Adjusted NPV for investment B;

NPV = {Cash flow / (1 + 0.08^t)} – $20,000

= {26000 / (1.08) ^6} – $20,000

= $16,384 – $20,000

= – $3,616

Adjusted NPV for investment C;

NPV= {Cash flow/ (1+0.08^t)} – $20,000

= {36,600/ (1.08) ^6}-$20,000

= $23,064-$20,000

= $3064

According to the percentage risk adjustment analysis of the two investments above, one can realize that the risk involved in the investment B is lower as compared to that of the investment C, which is twice higher. This difference results from the difference in the initial cash flows even though time and discount are the same.


Besides capital budgeting techniques, companies should consider incorporating evaluation models. The determination of the worth of the firm, its integrity, and place in the market significantly contribute to the identification of the future prospects of the organization (Keown, 2004). Investors are usually attracted to companies that have a good record of performance, hence being able to attract more and more investors. However, an increased number of investors results in the spread of the risks in the speculation of future profits and prospects.

In the evaluation process, techniques such as the net present value, internal rate of return, and the straight-line depreciation methods should be used coherently. Application of only one single technique is detrimental to final findings and recommendations concerning the steps the organization should take.
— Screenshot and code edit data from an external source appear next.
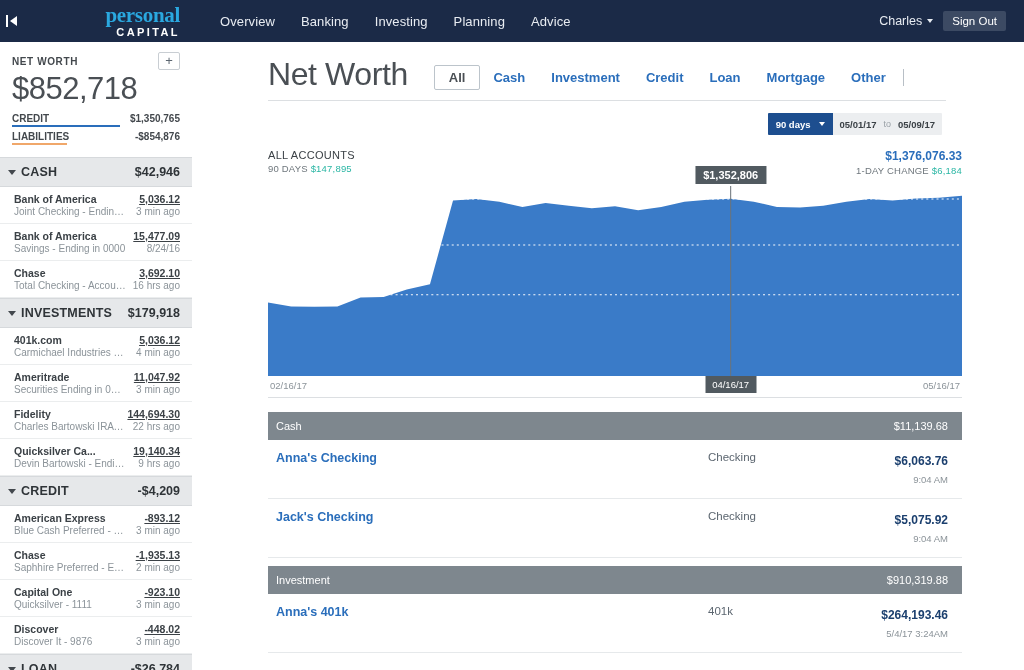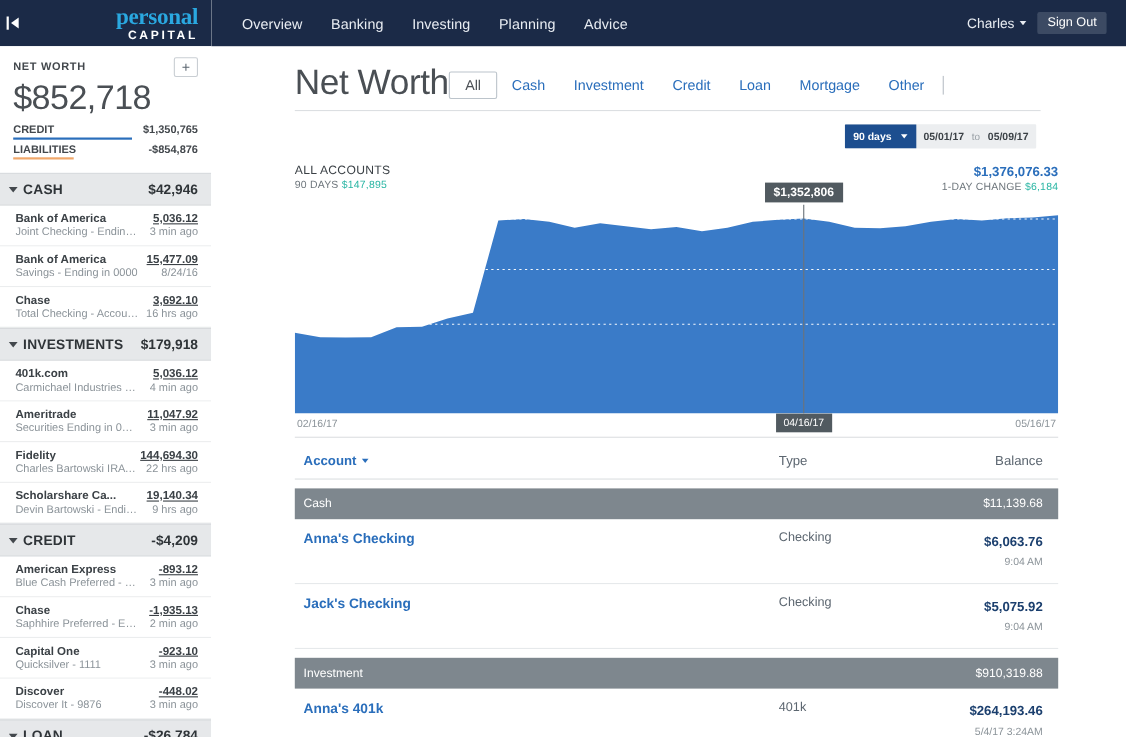"All" #tabs { font-weight: none -> bold; margin-left: none -> 26px }
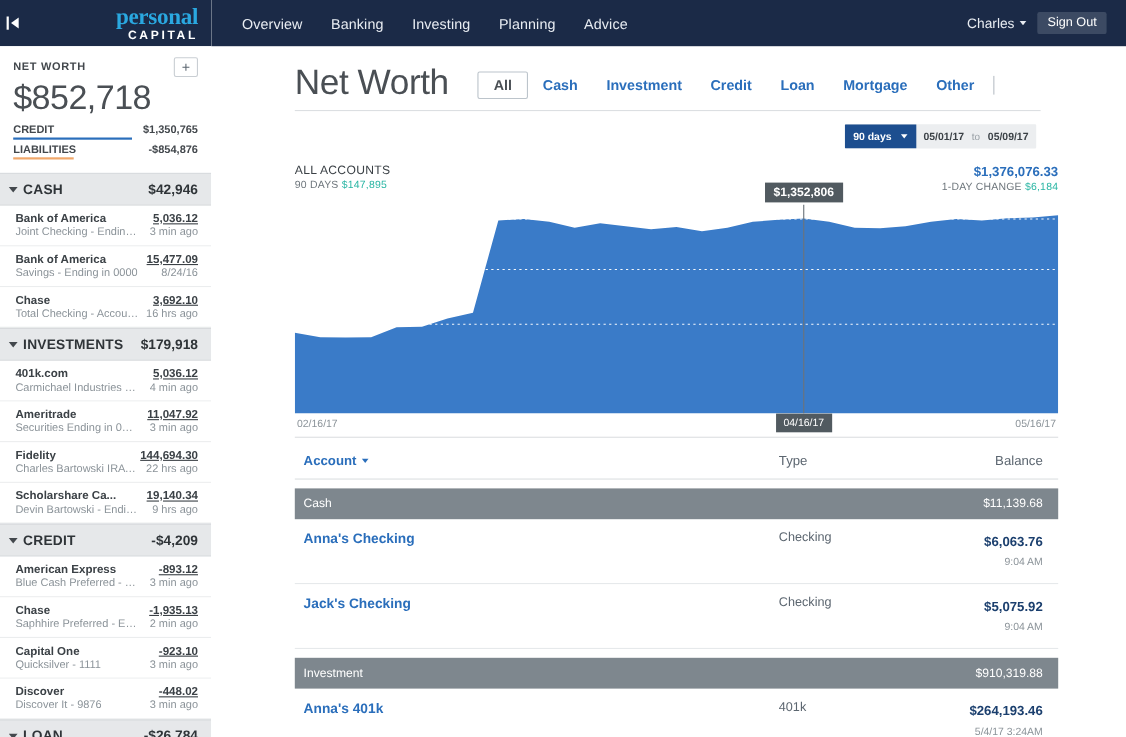"Account" div { html: <div> <div> <span>Account</span> <span></span> </div> <div>Type</div> <div>Balance</div> </div> -> none }
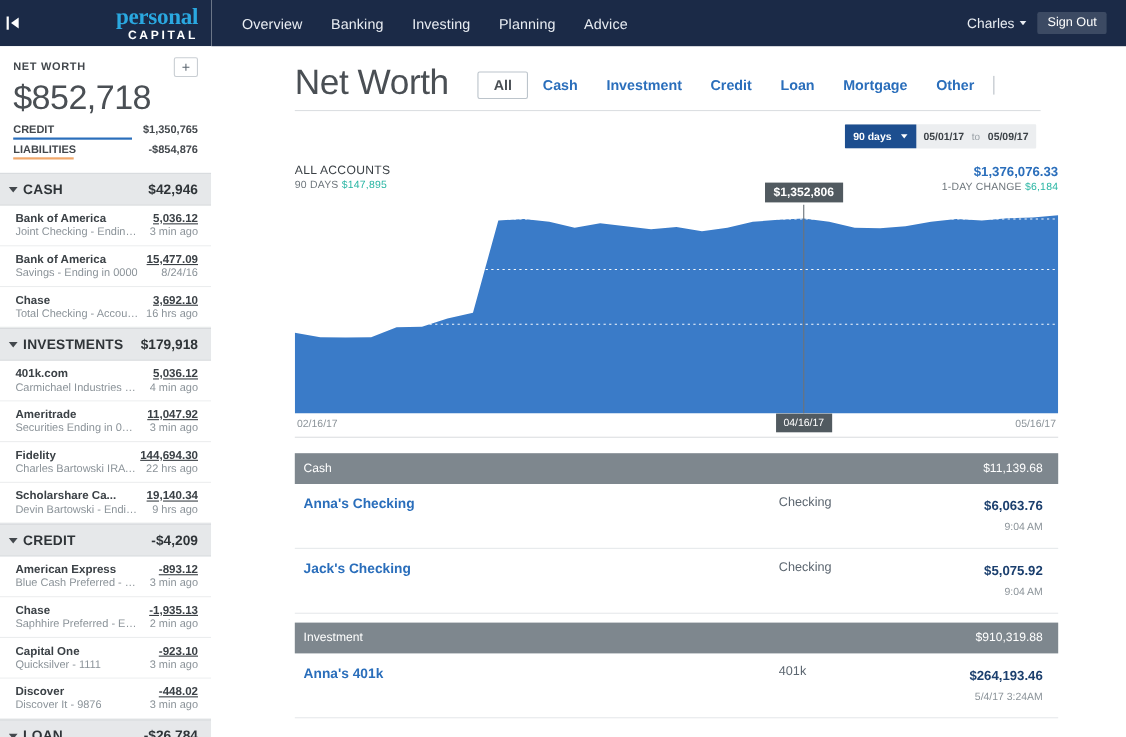"Scholarshare Ca..." span.name { text: Scholarshare -> Quicksilver }
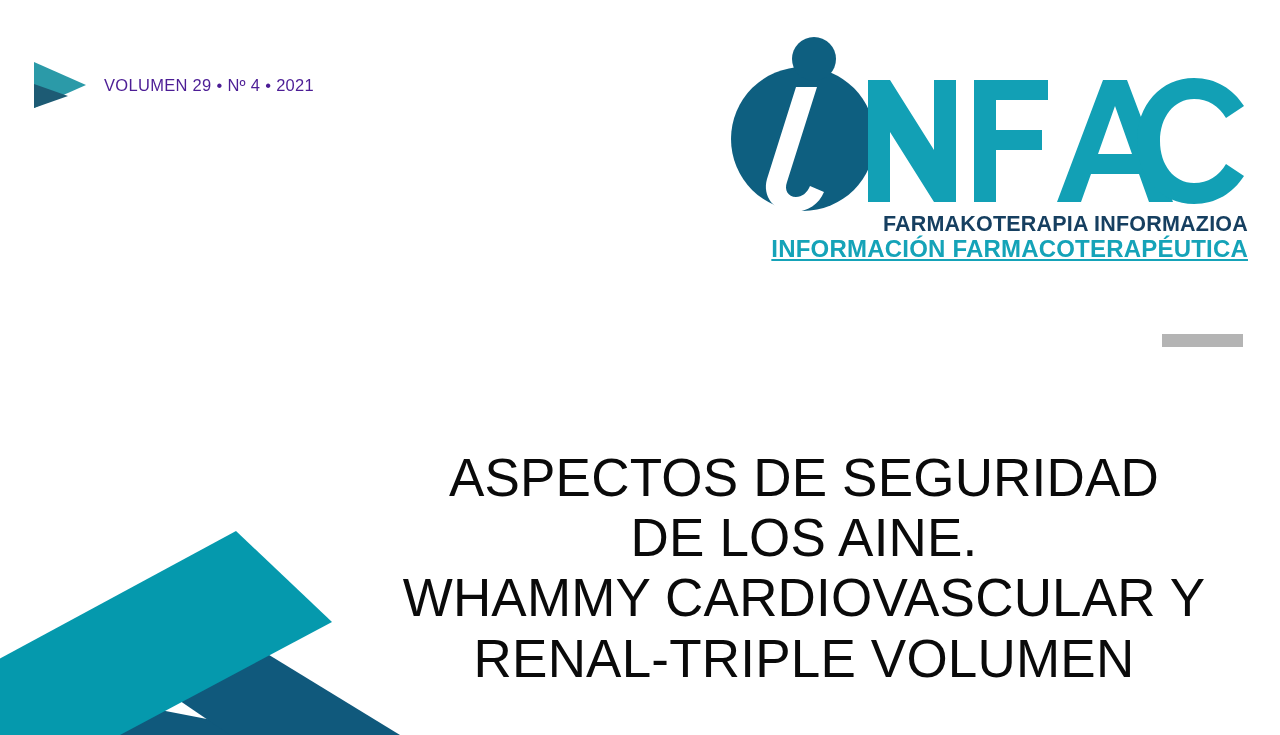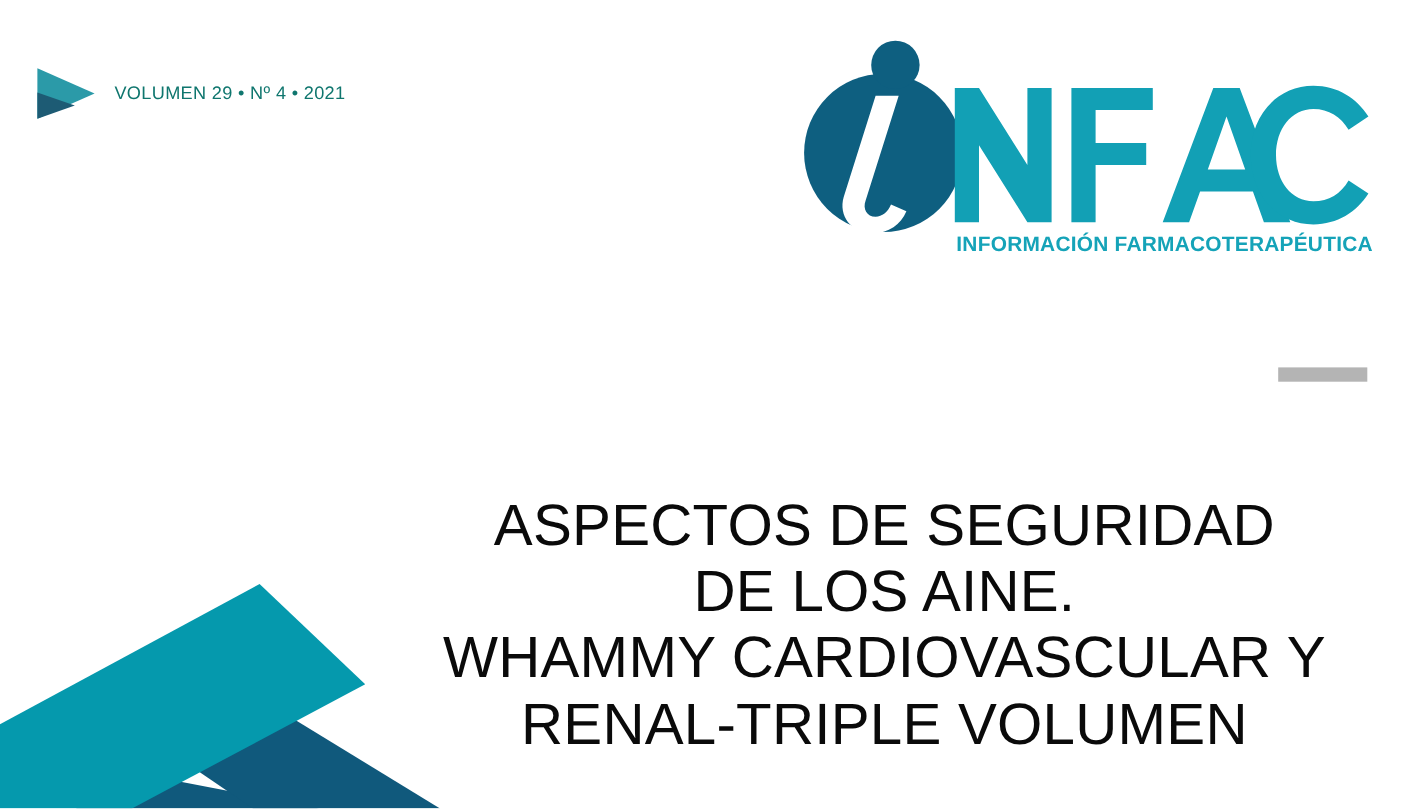"VOLUMEN 29 • Nº 4" .volume-text { color: #0f766e -> #4c1d95 }
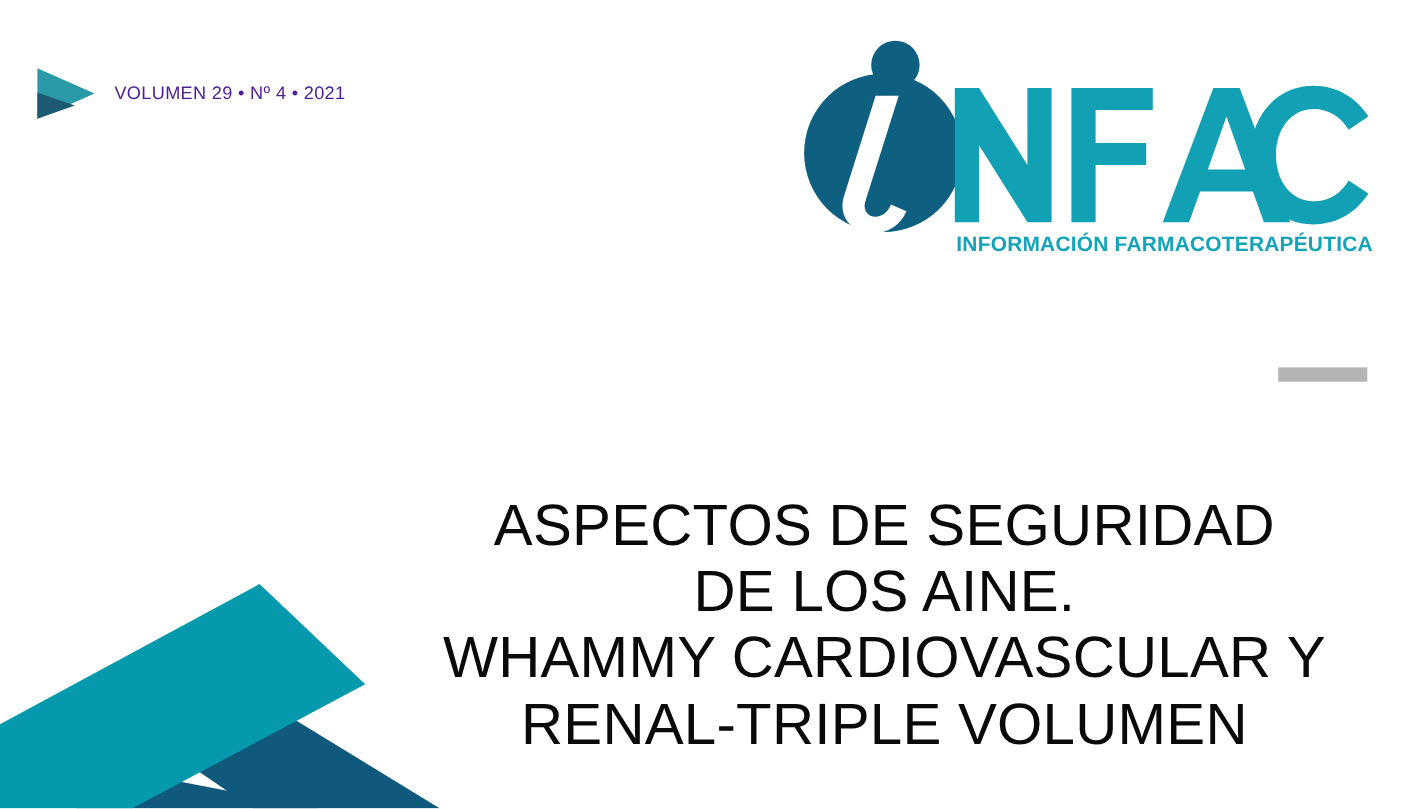"FARMAKOTERAPIA INFORMAZIOA" div.tagline-eu { html: none -> <div>FARMAKOTERAPIA INFORMAZIOA</div> }
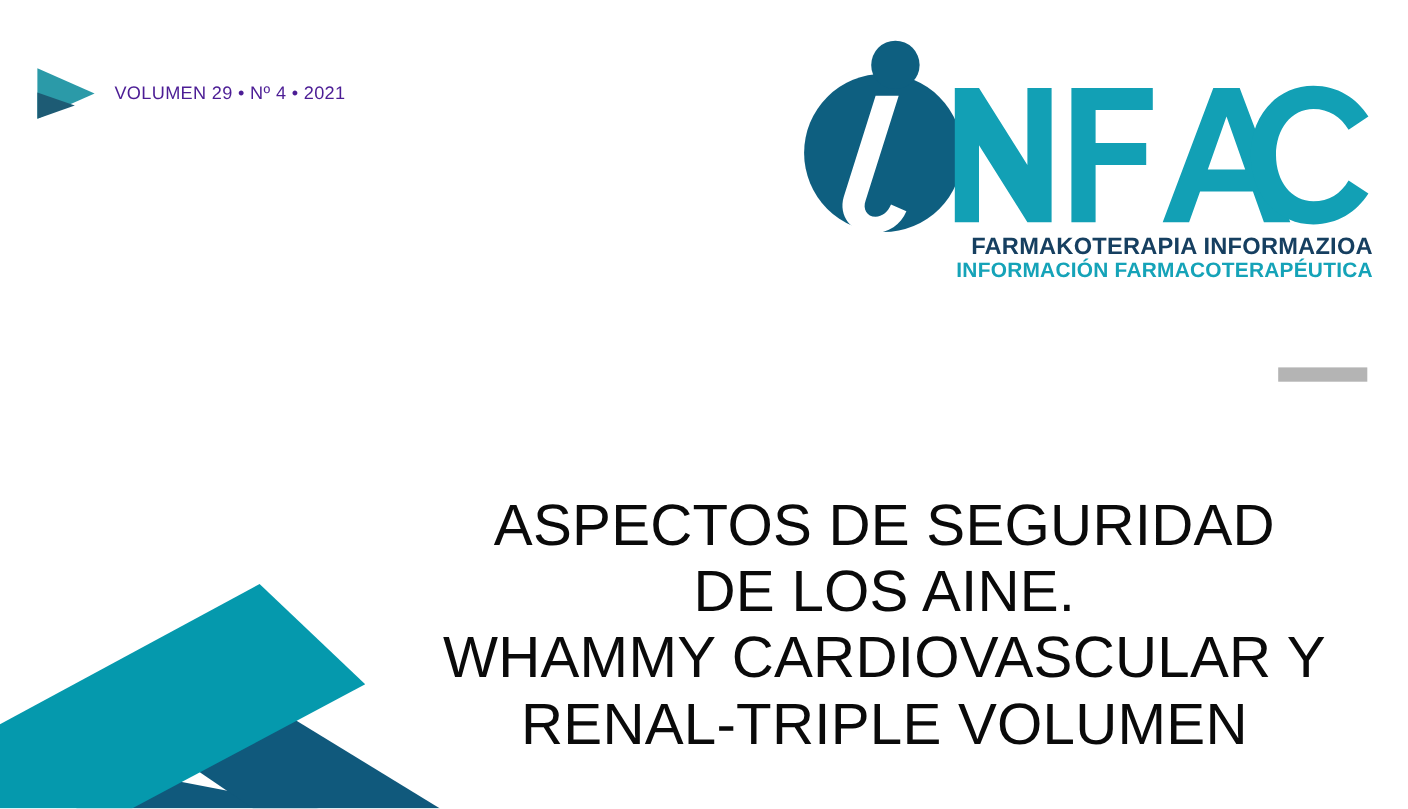"INFORMACIÓN FARMACOTERAPÉUTICA" .tagline-es { font-size: 19px -> 24px; text-decoration: none -> underline }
Independent, single-chosen evaluation formula could result in misleading outcomes, thus enhancing risks that are not feasible. As such, all these parameters should be applied together with other control factors (Keown, 2004).

In determining the probability of the risks and future investments, the companys personnel should not only concentrate on the capital issues but also consider other factors such as the nature of the human resource, leadership qualities, and the entire workers fraternity. These factors are worth evaluation because they are also pertinent to the growth, sustainability, and high performance of the companys (Keown, 2004).


Capital budgeting techniques and procedures have proven to be applicable to the long investments that a company decides to undertake. Through the capital budgeting techniques, a firm can determine the feasibility and the profitability of the relevant projects. The paper has addressed certain applications of various capital budgeting techniques to the long term investment options of Wheels Industries. It has also focused on the procedures deemed best for the evaluation of the measures that the organization needs to undertake. As a result, all the techniques mentioned in the paper should be used together and not independently to ensure the best outcome. They all have advantages and disadvantages; therefore, their application should be backed up by some other guiding parameters.